Kirk had an ischemic stroke affecting arterial blood flow to the brain. Over the past 12 months he underwent many forms of rehabilitation to regain his ability to walk and talk. Edward neurologist, Dr. Henry Echiverri knows how tough the road back can be.
“A similar stroke like Senator Kirk had will require a substantial amount of formal rehabilitation,” said Echiverri. “Special machines, special treadmills, that would support him while they are trying to move the leg and to train muscles in the leg. That progresses from the machine related rehab to individual exercised to maintain what he gets back.”
Though strokes can’t be prevented entirely, there are things that can be done to reduce your risk.
“Things such as smoking, high blood pressure, diabetes, high cholesterol. All of those we can control,” said Echiverri. “We can treat those.”
Heredity can also play a factor, as well as traumas putting you at a higher risk. And being young doesn’t make you immune.

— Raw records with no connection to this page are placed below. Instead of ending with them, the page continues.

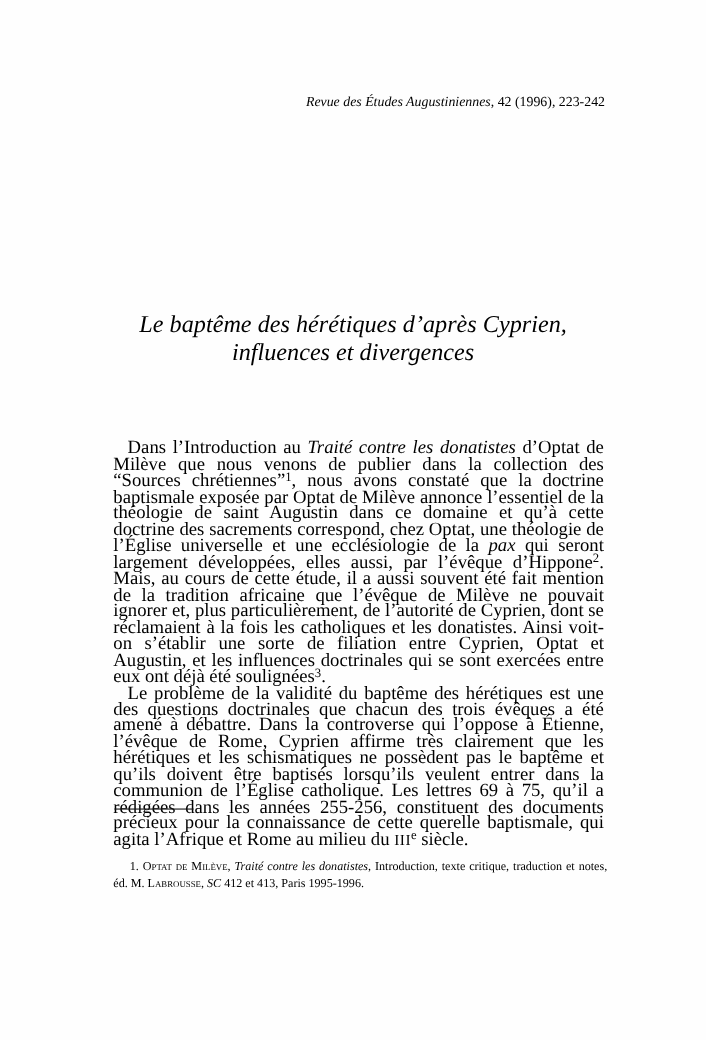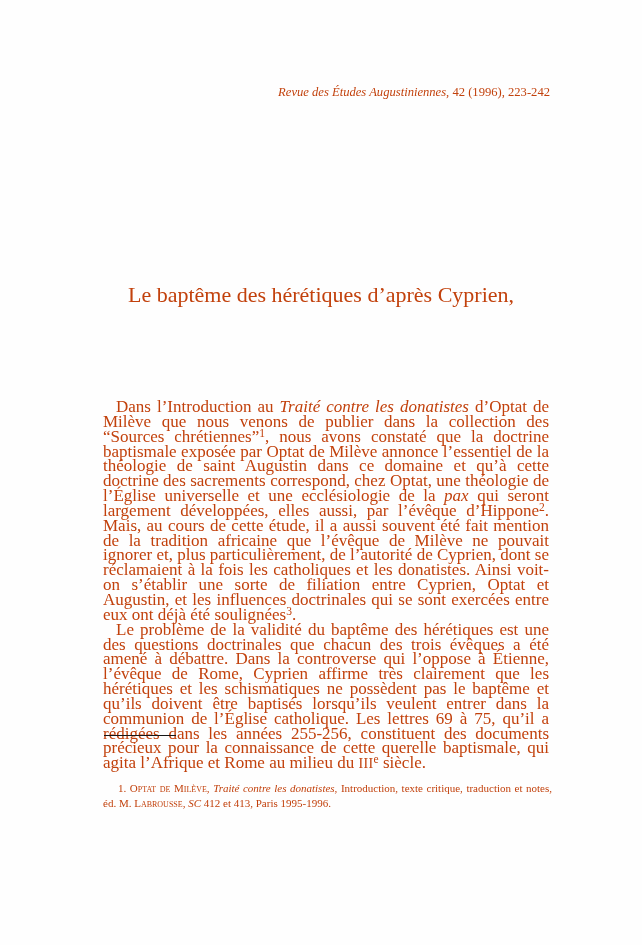--- a/index.html
+++ b/index.html
@@ -6,21 +6,21 @@
     margin: 0;
     padding: 0;
     background: #e8e8e8;
   }
   .page {
     position: relative;
     width: 642px;
     height: 945px;
     margin: 0 auto;
     background: #fefefe;
-    color: #c2410c;
+    color: #000000;
     font-family: "Liberation Serif", "DejaVu Serif", serif;
     overflow: hidden;
   }
   .running-head {
     position: absolute;
     top: 85px;
     right: 92px;
     font-size: 12.6px;
     line-height: 15px;
     white-space: nowrap;
@@ -28,20 +28,21 @@
   .article-title {
     position: absolute;
     top: 282px;
     left: 0;
     right: 0;
     text-align: center;
     font-size: 22px;
     line-height: 25.4px;
     font-weight: normal;
     margin: 0;
+    font-style: italic;
   }
   .body-text {
     position: absolute;
     left: 103px;
     top: 400px;
     width: 446px;
     font-size: 17px;
     line-height: 14.85px;
     text-align: justify;
     font-family: Liberation Serif, serif;
@@ -81,20 +82,21 @@
 </style>
 </head>
 <body>
 
 <div class="page">
 
   <div class="running-head"><span class="r-i">Revue des Études Augustiniennes</span><span class="r-n">, 42 (1996), 223-242</span></div>
 
   <h1 class="article-title">
     <div>Le baptême des hérétiques d’après Cyprien,</div>
+    <div>influences et divergences</div>
   </h1>
 
   <div class="body-text">
     <p><span class="r-n">Dans l’Introduction au </span><span class="r-i">Traité contre les donatistes</span><span class="r-n"> d’Optat de Milève que nous venons de publier dans la collection des “Sources chrétiennes”</span><span class="r-sup">1</span><span class="r-n">, nous avons constaté que la doctrine baptismale exposée par Optat de Milève annonce l’essentiel de la théologie de saint Augustin dans ce domaine et qu’à cette doctrine des sacrements correspond, chez Optat, une théologie de l’Église universelle et une ecclésiologie de la </span><span class="r-i">pax</span><span class="r-n"> qui seront largement développées, elles aussi, par l’évêque d’Hippone</span><span class="r-sup">2</span><span class="r-n">. Mais, au cours de cette étude, il a aussi souvent été fait mention de la tradition africaine que l’évêque de Milève ne pouvait ignorer et, plus particulièrement, de l’autorité de Cyprien, dont se réclamaient à la fois les catholiques et les donatistes. Ainsi voit-on s’établir une sorte de filiation entre Cyprien, Optat et Augustin, et les influences doctrinales qui se sont exercées entre eux ont déjà été soulignées</span><span class="r-sup">3</span><span class="r-n">.</span></p>
     <p><span class="r-n">Le problème de la validité du baptême des hérétiques est une des questions doctrinales que chacun des trois évêques a été amené à débattre. Dans la controverse qui l’oppose à Étienne, l’évêque de Rome, Cyprien affirme très clairement que les hérétiques et les schismatiques ne possèdent pas le baptême et qu’ils doivent être baptisés lorsqu’ils veulent entrer dans la communion de l’Église catholique. Les lettres 69 à 75, qu’il a rédigées dans les années 255-256, constituent des documents précieux pour la connaissance de cette querelle baptismale, qui agita l’Afrique et Rome au milieu du </span><span class="r-ssc">III</span><span class="r-sup">e</span><span class="r-n"> siècle.</span></p>
   </div>
 
   <div class="footnote-rule"></div>
 
   <div class="footnotes">

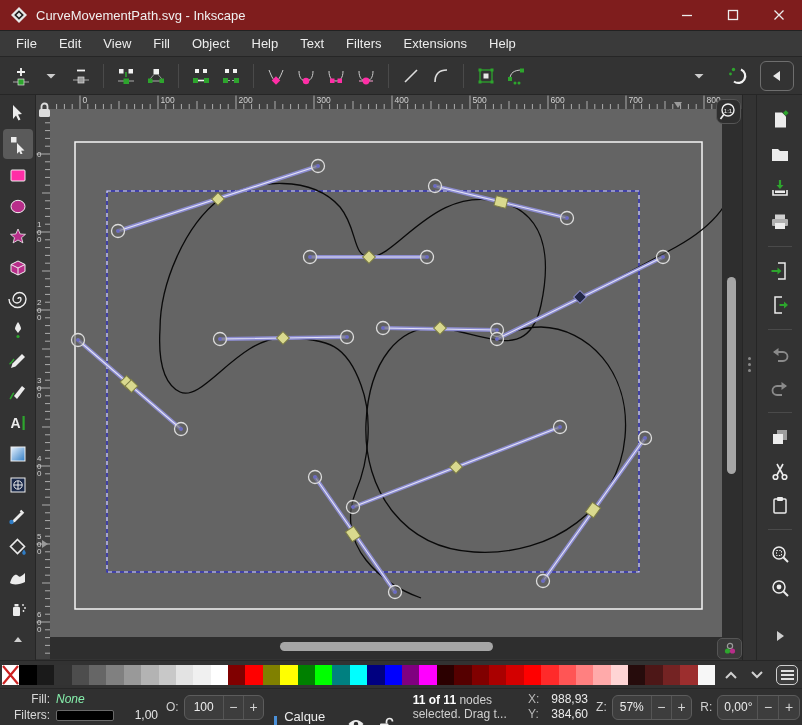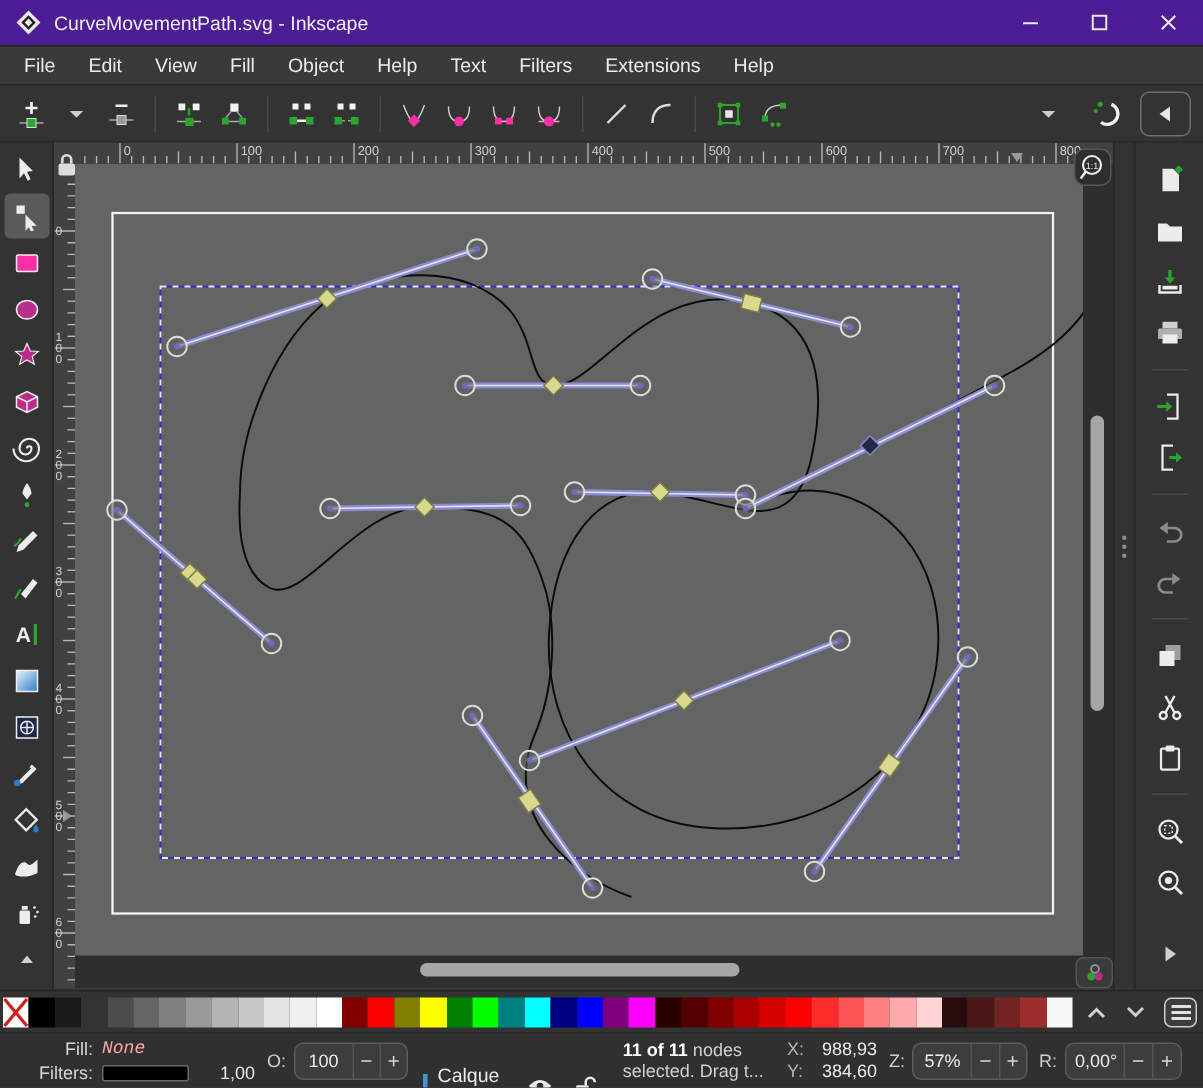--- a/index.html
+++ b/index.html
@@ -1,21 +1,21 @@
 <!DOCTYPE html>
 <html><head>
 <meta charset="utf-8">
 <style>
   *{margin:0;padding:0;box-sizing:border-box;}
   html,body{width:802px;height:725px;overflow:hidden;background:#2c2c2c;
     font-family:"Liberation Sans","DejaVu Sans",sans-serif;font-size:13px;color:#e6e6e6;}
   .window{position:relative;width:802px;height:725px;display:flex;flex-direction:column;background:#333;}
 
   
-  .titlebar{height:30px;background:#4c1d95;display:flex;align-items:center;flex:none;}
+  .titlebar{height:30px;background:#7f1d1d;display:flex;align-items:center;flex:none;}
   .titlebar .logo{width:18px;height:18px;margin:0 8px 0 10px;}
   .title-text{flex:1;font-size:13px;color:#f0f0f0;}
   .win-btn{width:46px;height:30px;display:flex;align-items:center;justify-content:center;}
 
   
   .menubar{height:26px;background:#3a3a3a;display:flex;align-items:center;padding-left:6px;gap:2px;flex:none;border-top:1px solid #222;}
   .menu-item{padding:4px 10px;color:#ececec;font-size:13px;cursor:default;}
 
   
   .toolbar{height:39px;background:#333;display:flex;align-items:center;padding:0 6px;flex:none;border-top:1px solid #262626;border-bottom:1px solid #262626;}
@@ -53,24 +53,24 @@
 
   
   .palette{height:28px;background:#323232;display:flex;align-items:center;padding-left:2px;flex:none;border-top:1px solid #262626;}
   .swatches{display:flex;height:20px;}
   .swatch{width:17.4px;height:20px;flex:none;position:relative;}
   .pal-arrow{width:26px;height:22px;display:flex;align-items:center;justify-content:center;}
   .pal-menu{width:22px;height:20px;border:1.5px solid #cfcfcf;border-radius:5px;display:flex;flex-direction:column;justify-content:center;gap:2px;align-items:center;margin:0 4px 0 6px;background:#3d3d3d;}
   .pal-menu i{display:block;width:13px;height:2px;background:#e0e0e0;}
 
   
-  .statusbar{height:37px;background:#303030;display:flex;align-items:center;flex:none;font-size:12px;padding:0 14px;border-top:1px solid #262626;}
+  .statusbar{height:37px;background:#303030;display:flex;align-items:center;flex:none;font-size:12px;padding:0 2px;border-top:1px solid #262626;}
   .fs-block{display:grid;grid-template-columns:50px 62px 40px;grid-template-rows:16px 16px;align-items:center;margin-left:4px;}
   .fs-label{text-align:right;padding-right:6px;color:#d8d8d8;}
-  .fill-none{font-style:italic;color:#fca5a5;font-family:Liberation Mono, monospace;}
+  .fill-none{font-style:italic;color:#86efac;}
   .stroke-swatch{width:58px;height:11px;background:#000;border:1px solid #6a6a6a;border-radius:2px;}
   .sw-width{color:#e6e6e6;text-align:right;}
   .spin{display:flex;align-items:center;height:25px;border:1px solid #5c5c5c;border-radius:6px;background:#3d3d3d;overflow:hidden;}
   .spin .val{padding:0 6px;min-width:38px;text-align:center;color:#ececec;}
   .spin .btn{width:22px;height:100%;display:flex;align-items:center;justify-content:center;border-left:1px solid #555;color:#d5d5d5;font-size:14px;}
   .sb-label{color:#cfcfcf;margin:0 5px 0 8px;}
   .layer-block{display:flex;align-items:center;margin-left:10px;margin-top:33px;}
   .layer-bar{width:3px;height:16px;background:#4a90d9;margin-right:7px;}
   .layer-name{color:#ececec;font-size:13px;margin-right:10px;}
   .icon-gap{width:26px;display:flex;justify-content:center;margin-right:6px;}

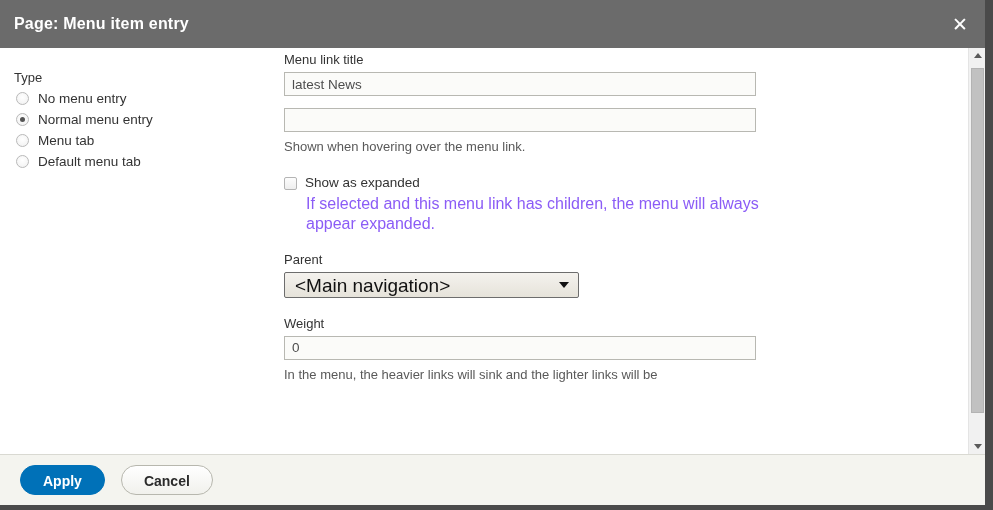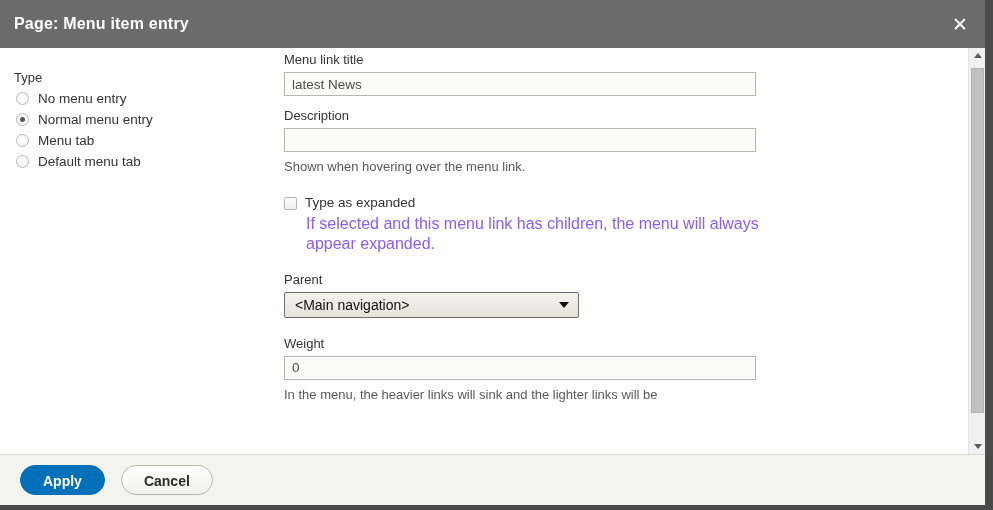--- a/index.html
+++ b/index.html
@@ -198,21 +198,21 @@
     position: relative;
     width: 295px;
   }
   .select-box {
     width: 295px;
     height: 26px;
     box-sizing: border-box;
     border: 1px solid #6d6d6d;
     border-radius: 2px;
     background: linear-gradient(#f4f2ee, #e6e3da);
-    font-size: 14px;
+    font-size: 19px;
     color: #111111;
     padding: 2px 26px 2px 10px;
     line-height: 21px;
     cursor: pointer;
     white-space: nowrap;
     overflow: hidden;
   }
   .select-arrow {
     position: absolute;
     right: 10px;
@@ -356,29 +356,28 @@
         </div>
 
         <div class="col-right">
 
           <div class="form-group">
             <span class="field-label">Menu link title</span>
             <input class="text-input" type="text" value="latest News" style="">
           </div>
 
           <div class="form-group">
-            <span class="field-label">Description</span>
             <input class="text-input" type="text" value="" style="">
             <div class="help-text">Shown when hovering over the menu link.</div>
           </div>
 
           <div>
             <div class="checkbox-row">
               <span class="checkbox"></span>
-              <span class="checkbox-label">Type as expanded</span>
+              <span class="checkbox-label">Show as expanded</span>
             </div>
             <div class="checkbox-help">If selected and this menu link has children, the menu will always appear expanded.</div>
           </div>
 
           <div class="form-group section-gap">
             <span class="field-label">Parent</span>
             <div class="select-wrap">
               <div class="select-box">&lt;Main navigation&gt;</div>
               <span class="select-arrow"></span>
             </div>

“In the young population a big problem is drug use,” said Echiverri.
“Cocaine and all sorts of drugs can predispose them to strokes.”
In addition to knowing risk factors, patients need to be aware of warning signs. One of the most common are Transient Ischemic Attacks, or mini-strokes.
“[Transient Ischemic Attacks] can last from a few minutes to a few hours but they reverse themselves,” Echiverri said. “Examples of this would be slurring the speech, drooping of the face, weakness of the arms or legs, sensory loss, especially if it’s one side.”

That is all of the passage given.